You may or may not be aware that the county of Allegheny is considering passing a ban on smoking in workplaces, including bars and restaurants.
A meeting was recently held in which tempers (and I’ll bet nostrils) flared over this proposed ban.
At a public hearing last night in front of Allegheny County Council, Mr. Gehrmann, of Crafton, was one of a handful of people against the bill who also sought to dispel notions that second-hand smoke was harmful and that the legislation was infringing on smokers’ civil rights.
“This bill is a wicked weed of hate,” said a visibly angry Mr. Gehrmann. “Sixteen percent of the county smokes. Is 16 percent a magic number for discrimination?”
Can you just see his nostrils flaring when he spits out “wicked weed of hate”?

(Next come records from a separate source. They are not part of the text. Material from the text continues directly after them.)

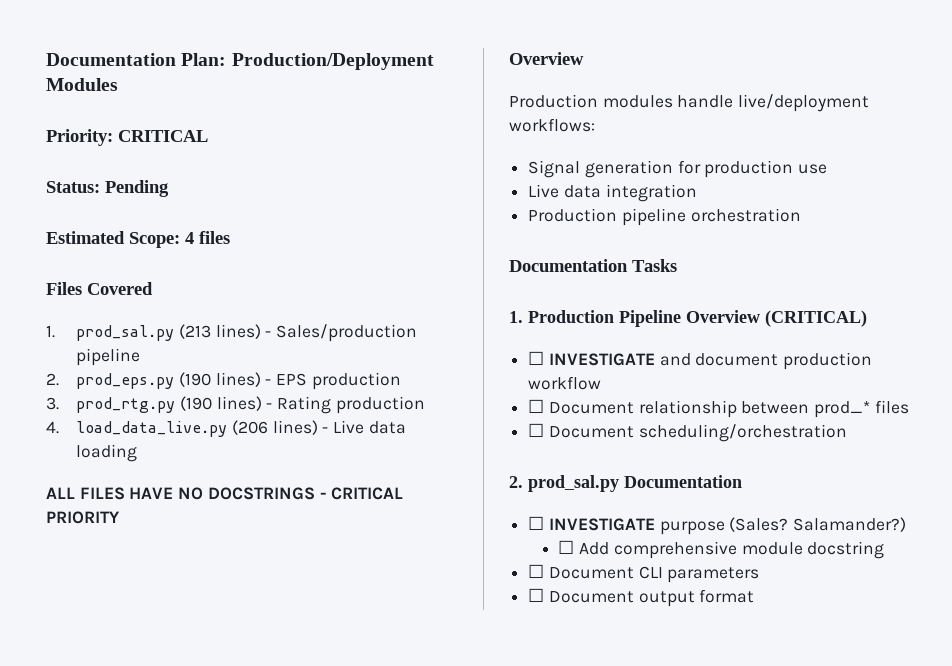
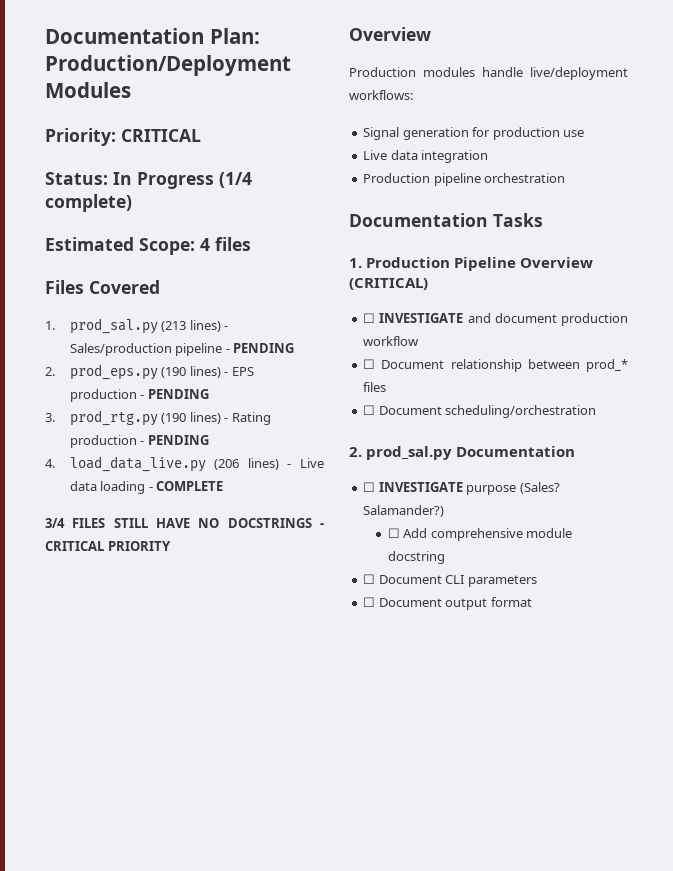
- Status: Pending
+ Status: In Progress (1/4 complete)
- 1. prod_sal.py (213 lines) - Sales/production pipeline
+ 1. prod_sal.py (213 lines) - Sales/production pipeline - PENDING
- 2. prod_eps.py (190 lines) - EPS production
+ 2. prod_eps.py (190 lines) - EPS production - PENDING
- 3. prod_rtg.py (190 lines) - Rating production
+ 3. prod_rtg.py (190 lines) - Rating production - PENDING
- 4. load_data_live.py (206 lines) - Live data loading
- ALL FILES HAVE NO DOCSTRINGS - CRITICAL PRIORITY
+ 4. load_data_live.py (206 lines) - Live data loading - COMPLETE
+ 3/4 FILES STILL HAVE NO DOCSTRINGS - CRITICAL PRIORITY

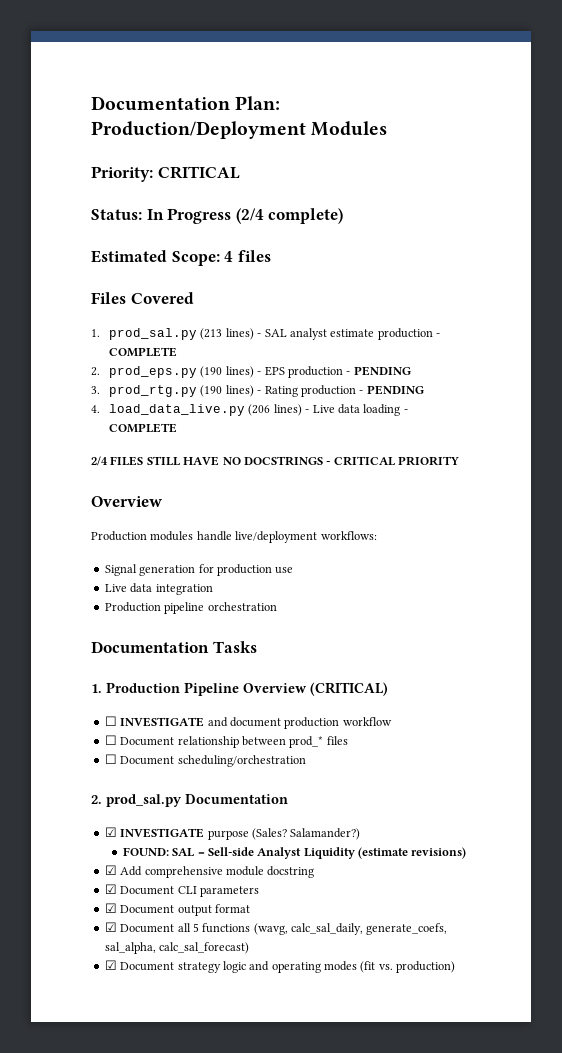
- Status: In Progress (1/4 complete)
+ Status: In Progress (2/4 complete)
- 1. prod_sal.py (213 lines) - Sales/production pipeline - PENDING
+ 1. prod_sal.py (213 lines) - SAL analyst estimate production - COMPLETE
- 3/4 FILES STILL HAVE NO DOCSTRINGS - CRITICAL PRIORITY
+ 2/4 FILES STILL HAVE NO DOCSTRINGS - CRITICAL PRIORITY
- ☐ INVESTIGATE purpose (Sales?
+ ☑ INVESTIGATE purpose (Sales?
- ☐ Add comprehensive module docstring
+ FOUND: SAL = Sell-side Analyst Liquidity (estimate revisions)
+ ☑ Add comprehensive module docstring
- ☐ Document CLI parameters
+ ☑ Document CLI parameters
- ☐ Document output format
+ ☑ Document output format
+ ☑ Document all 5 functions (wavg, calc_sal_daily, generate_coefs, sal_alpha, calc_sal_forecast)
+ ☑ Document strategy logic and operating modes (fit vs. production)

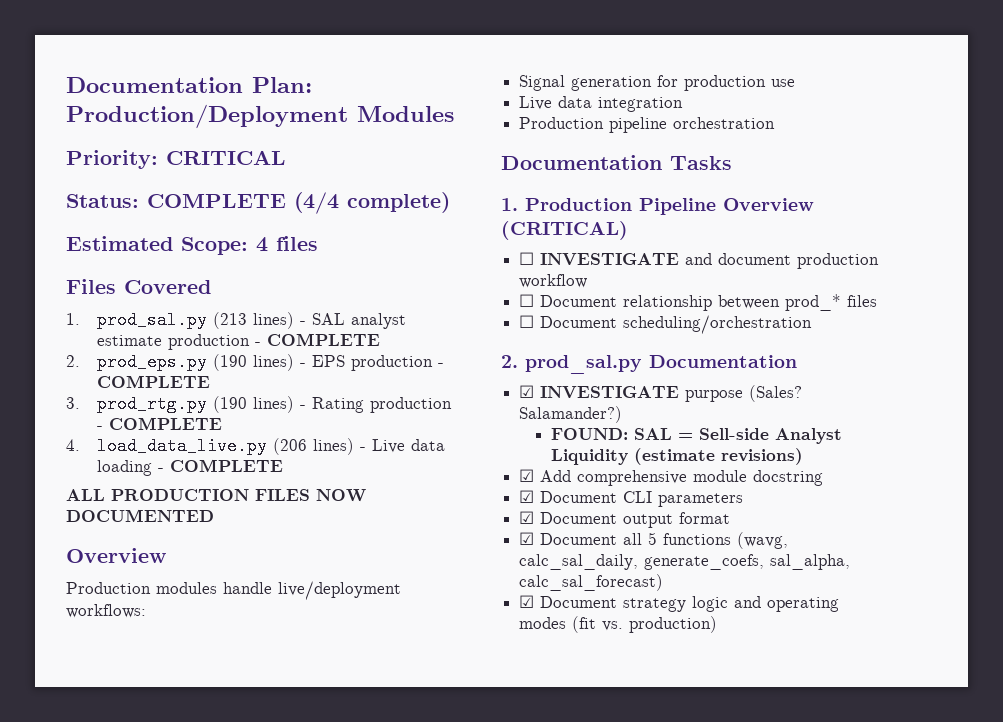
- Status: In Progress (2/4 complete)
+ Status: COMPLETE (4/4 complete)
- 2. prod_eps.py (190 lines) - EPS production - PENDING
+ 2. prod_eps.py (190 lines) - EPS production - COMPLETE
- 3. prod_rtg.py (190 lines) - Rating production - PENDING
+ 3. prod_rtg.py (190 lines) - Rating production - COMPLETE
- 2/4 FILES STILL HAVE NO DOCSTRINGS - CRITICAL PRIORITY
+ ALL PRODUCTION FILES NOW DOCUMENTED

Also, REALLY? You may think my “REALLY?” is referring to his argument that second-hand smoke is not harmful (PittGirl’s personal opinion: If you aren’t completely comfortable with blowing two lungs full of smoke into the face of a cutie pie toddler or a pregnant woman, don’t tell me second hand smoke isn’t harmful. If you are completely comfortable with blowing two lungs full of smoke into the face of a cutie pie toddler or a pregnant woman … you suck.)
My “REALLY?” is referring to this supposed fact that 16% of the county smokes.
I find this hard to believe, because in my expert, professional opinion based on my completely legit and scientific observations of waiting bus riders, restaurant patrons, bar patrons, night club patrons, etc., I estimate that 60% of the ladies of the Burgh are smokers.
At least it seems so. In fact, I swear the women of the Burgh smoke WAY more than the men of the Burgh.
Except for PittGirl. I’m just smokin!
Hey, I’m not judging smokers. Smoke if you want, just maybe don’t blow it in my face and tell me it’s not harmful, that’s all. I don’t want to breathe in your smoke any more than I want to stand on the tippy edge of a steel mill smoke stack and inhale.